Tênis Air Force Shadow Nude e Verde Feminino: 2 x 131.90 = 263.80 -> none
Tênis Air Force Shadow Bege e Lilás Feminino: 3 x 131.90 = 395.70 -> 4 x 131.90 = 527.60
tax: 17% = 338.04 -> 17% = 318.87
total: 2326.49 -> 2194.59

--

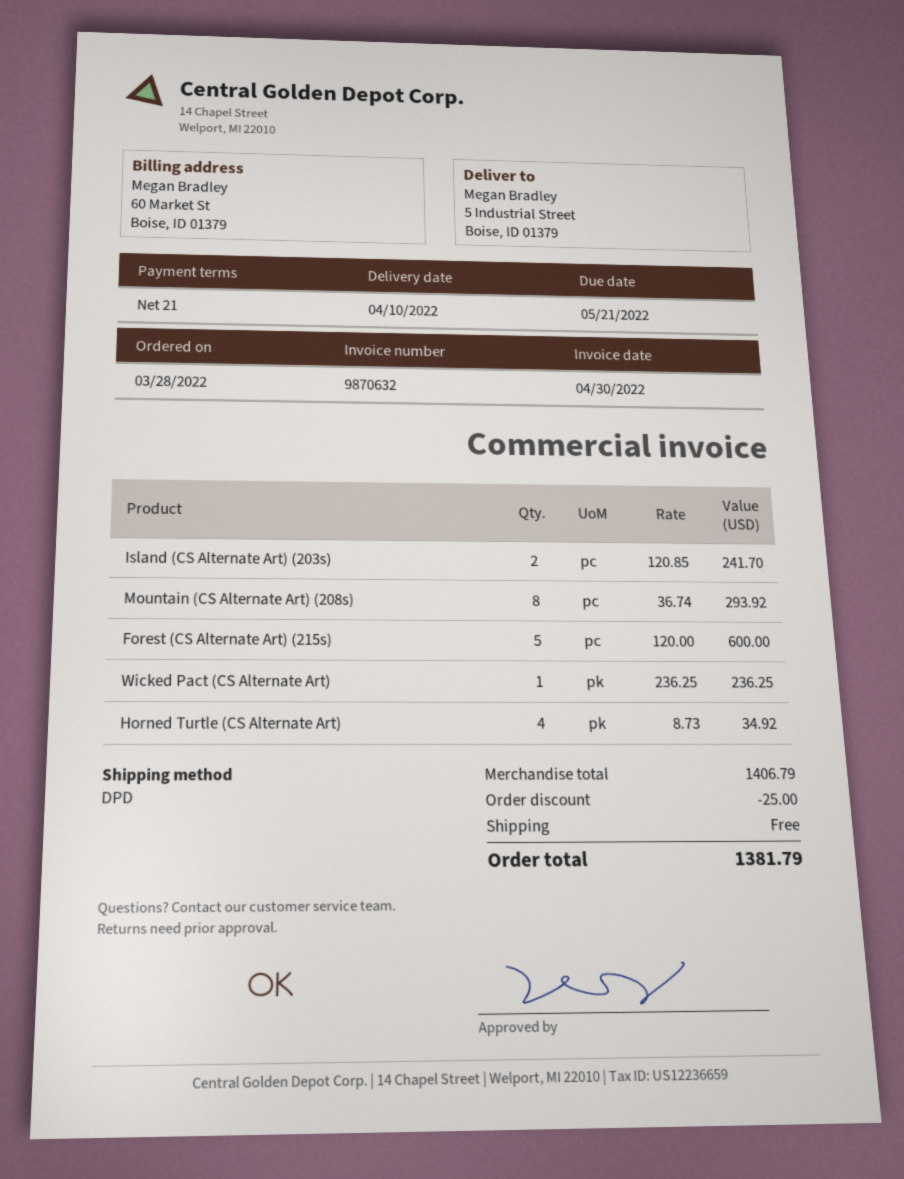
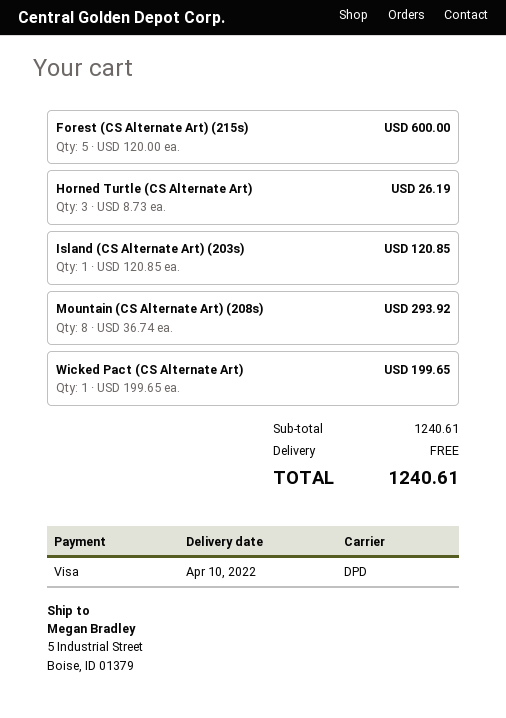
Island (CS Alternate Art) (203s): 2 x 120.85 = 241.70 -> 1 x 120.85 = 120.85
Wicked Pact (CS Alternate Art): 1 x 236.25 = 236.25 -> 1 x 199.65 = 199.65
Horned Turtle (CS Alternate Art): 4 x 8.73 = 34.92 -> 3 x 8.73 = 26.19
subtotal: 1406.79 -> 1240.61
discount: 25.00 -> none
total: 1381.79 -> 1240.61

EXERCISE REQUIREMENTS
Everything above from the line containing "Tênis Air Force Shadow Nude" through the line containing "total: 2326.49 -> 2194.59" must be copied exactly. Nothing outside that range belongs in the answer.

RESPONSE TO THE EXERCISE
Tênis Air Force Shadow Nude e Verde Feminino: 2 x 131.90 = 263.80 -> none
Tênis Air Force Shadow Bege e Lilás Feminino: 3 x 131.90 = 395.70 -> 4 x 131.90 = 527.60
tax: 17% = 338.04 -> 17% = 318.87
total: 2326.49 -> 2194.59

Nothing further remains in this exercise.